A School for Cat-Loving Consumers
Event: The Meow Mix Acatemy
Date: Aug. 21?25, 2007
Marketer: Meow Mix
Venue: Union Square East's Daryl Roth Theater
Rain may have dampened The Meow Mix Acatemy's official first day of school, but new students were eager to learn about how to think more like their feline friends. From Aug. 21 to Aug. 25, cat lovers and pet parents will have the chance to learn about the "true feelings" of their cats with a series of seminars hosted by Del Monte's Meow Mix.
These aren't your average classes. Cat Scratch Fever teaches students to connect with their inner DJ and create mixes while Cat-isthenics, located in the gymnasium, tests cat parents' reflexes as they chase an oversized ball of yarn or scale a giant kitty condo. Students can also relive their preschool days by lounging on a large beanbag and taking a long catnap. The institution of higher kitty learning, naturally, is equipped with a school store that sells all the professors' books and the latest in Meow Mix Acatemy gear.
After class, cats can head for the cafeteria stocked with the latest Meow Mix products while their owners learn about cooking for themselves as well as for their cat from Cat Cora, from "Iron Chef America" and the school's "dean" of students.

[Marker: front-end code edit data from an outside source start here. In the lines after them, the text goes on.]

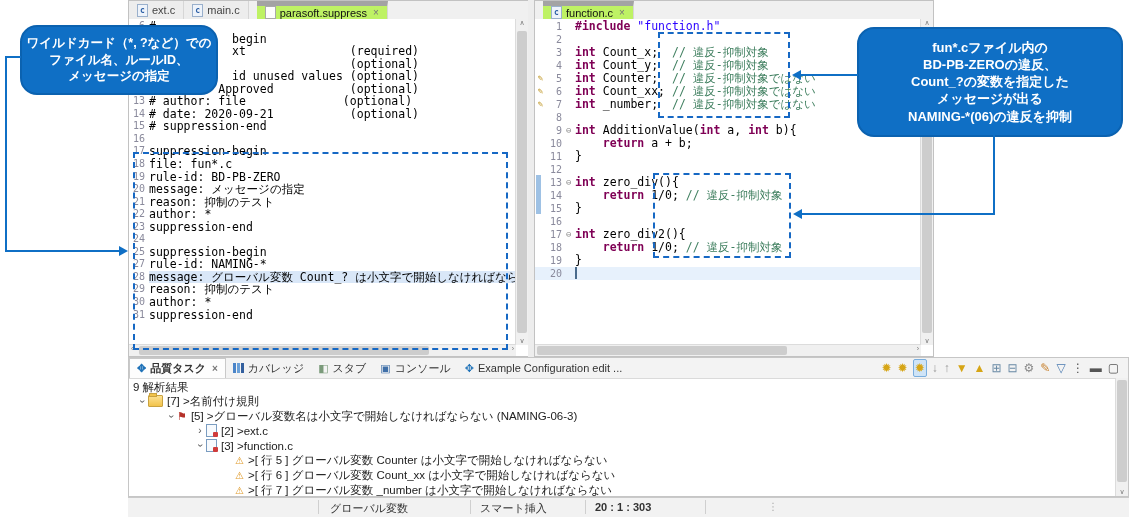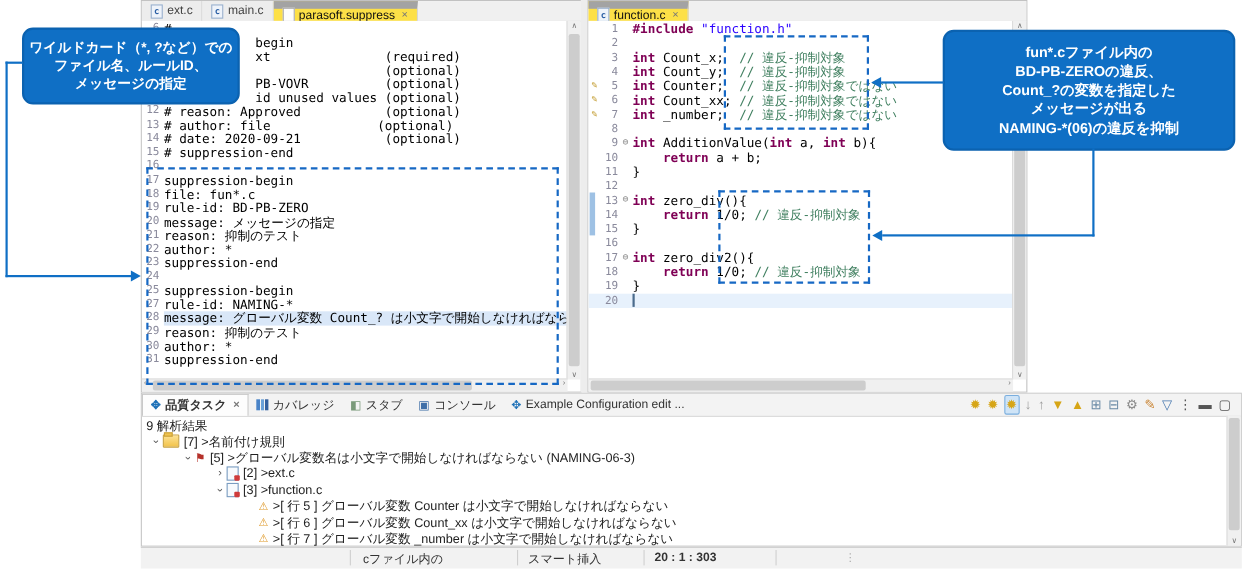"parasoft.suppress" .tab.active { background: #fde047 -> #bef264; border-top: 7px solid #a3a3a3 -> 5px solid #a3a3a3; margin-left: none -> 8px }
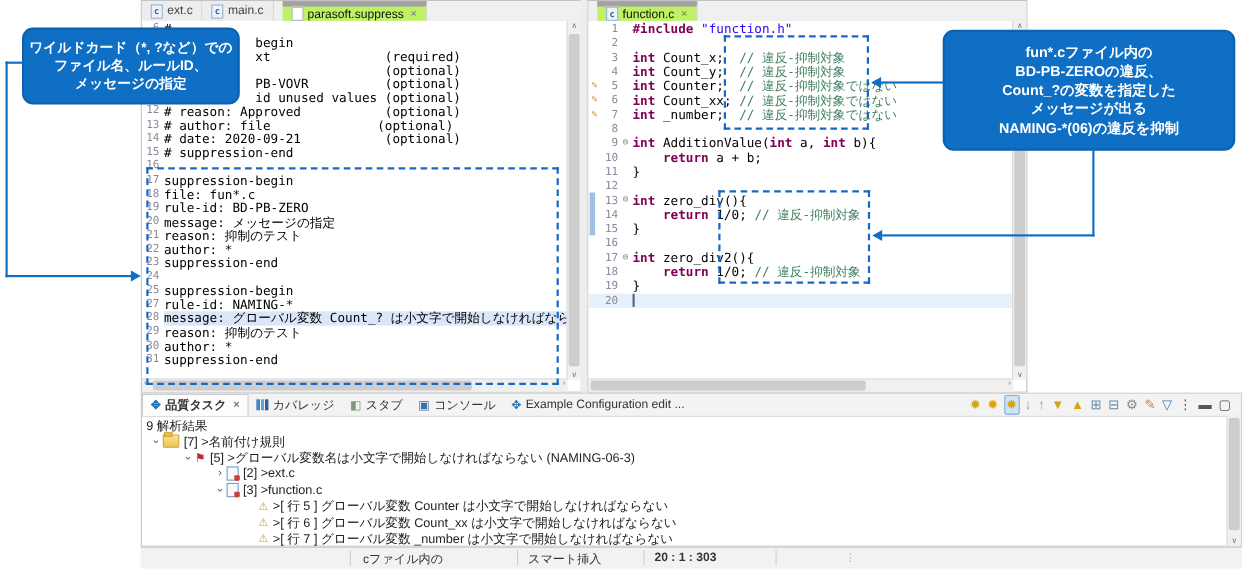"ワイルドカード（*, ?など）での" .callout { border-radius: 10px -> 17px }
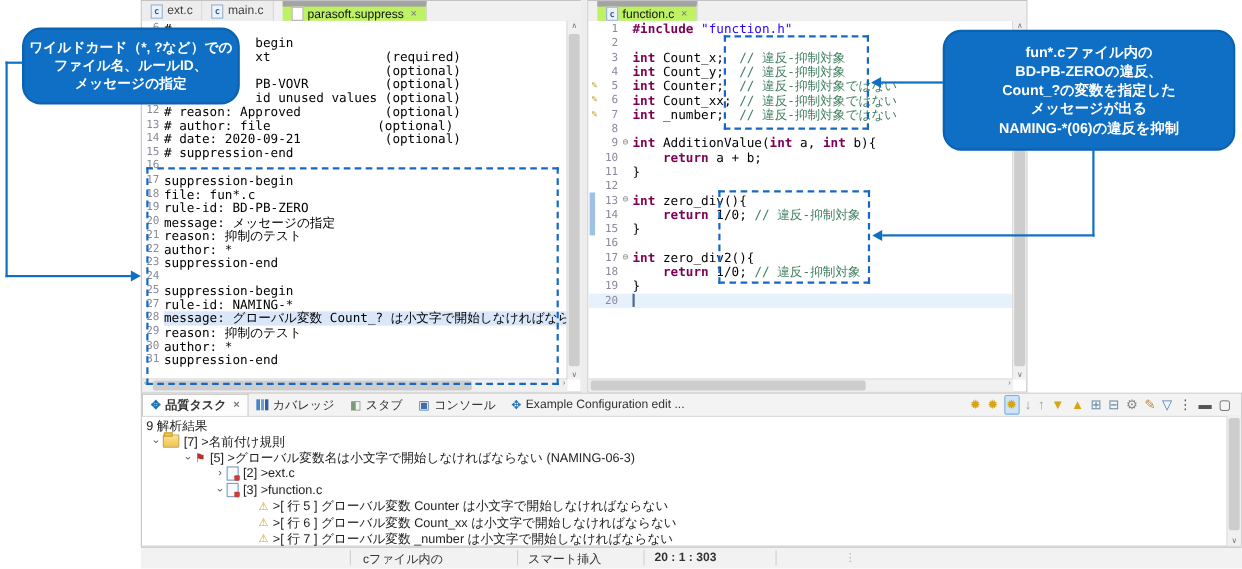"PB-VOVR (optional)" div.crow { html: <div><span>10</span><span><span> PB-VOVR (optional)</span></span></div> -> none }
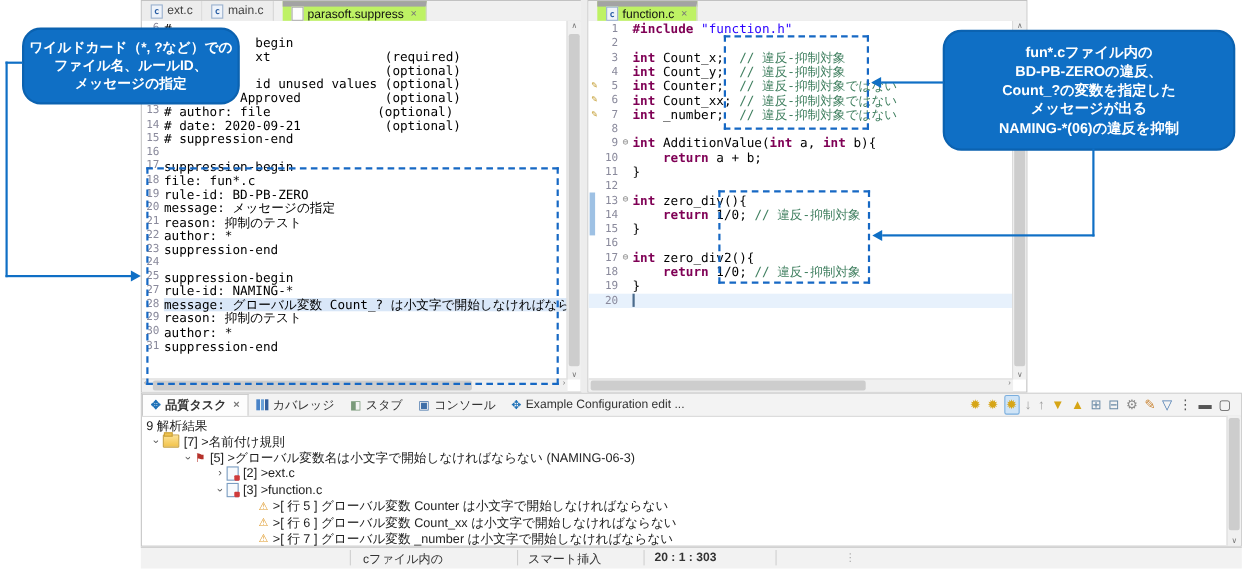"cファイル内の" span.sbtext { text: cファイル内の -> グローバル変数 }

Other "professors" include Warren Eckstein, host of "The Pet Show with Warren Eckstein" and mentalist The Amazing Kreskin. At the close of their day, students take a survey about the things they learned and graduate with a degree from the Acatemy.
Del Monte, New York-based Grand Central Marketing and Dallas-based Tracey Locke started brainstorming the idea in January 2007. They wanted to bring the brand to life push the idea that Meow Mix knows cats better than any other brand. "It's for cat parents and cat lovers," said Matthew Glass, CEO of Grand Central Marketing. "They're very passionate about the events, and it's a way that goes beyond traditional marketing."
New York is the first leg of this school's 11-city tour, which will also hit Pittsburgh, Tampa, Denver and San Francisco in the next few months.
For many, this out-of-the-litter-box strategy worked. Carol Puttre didn't know about the event beforehand, but discovered it as she walked by. "It's great," said Ms. Puttre, who lives in New York's East Village. "It's adorable. If I wasn't on my lunch break and had my sneakers on, I'd be in that gym."
Her daughter, Anastasia, 19, thought the concept was genius, especially the class taught by Cat Cora. "I love the Food Network," she said. "That was a very good draw."
Joe Tuza, VP-pet products for Del Monte, said that the event's response has been more than he expected. "We're all very excited," Mr. Tuza said. "Meow Mix has been known for doing events like these, and now consumers expect that from us."
Indeed, Meow Mix has used regularly used event marketing in the past few years. In 2005, the brand opened its first-ever Meow Mix Caf?. Located on 42nd Street and 5th Avenue, the caf? was a way for cats and their owners to do lunch. Then the brand hopped on the reality-show bandwagon and created "The Meow Mix House," a show that brought 10 cats together from all over the U.S. to live together and have their lives taped. The show, which aired on Animal Planet as well as a 24-hour webcast, took place in a "house" inside a storefront on Madison Ave. Viewers were able to vote for their favorites, and the "losers" would be sent out of the, er cathouse, and adopted. After 10 weeks, Elis, a cat from San Francisco won a position as a VP at Meow Mix. The show was popular: 2.5 million people voted for their favorites.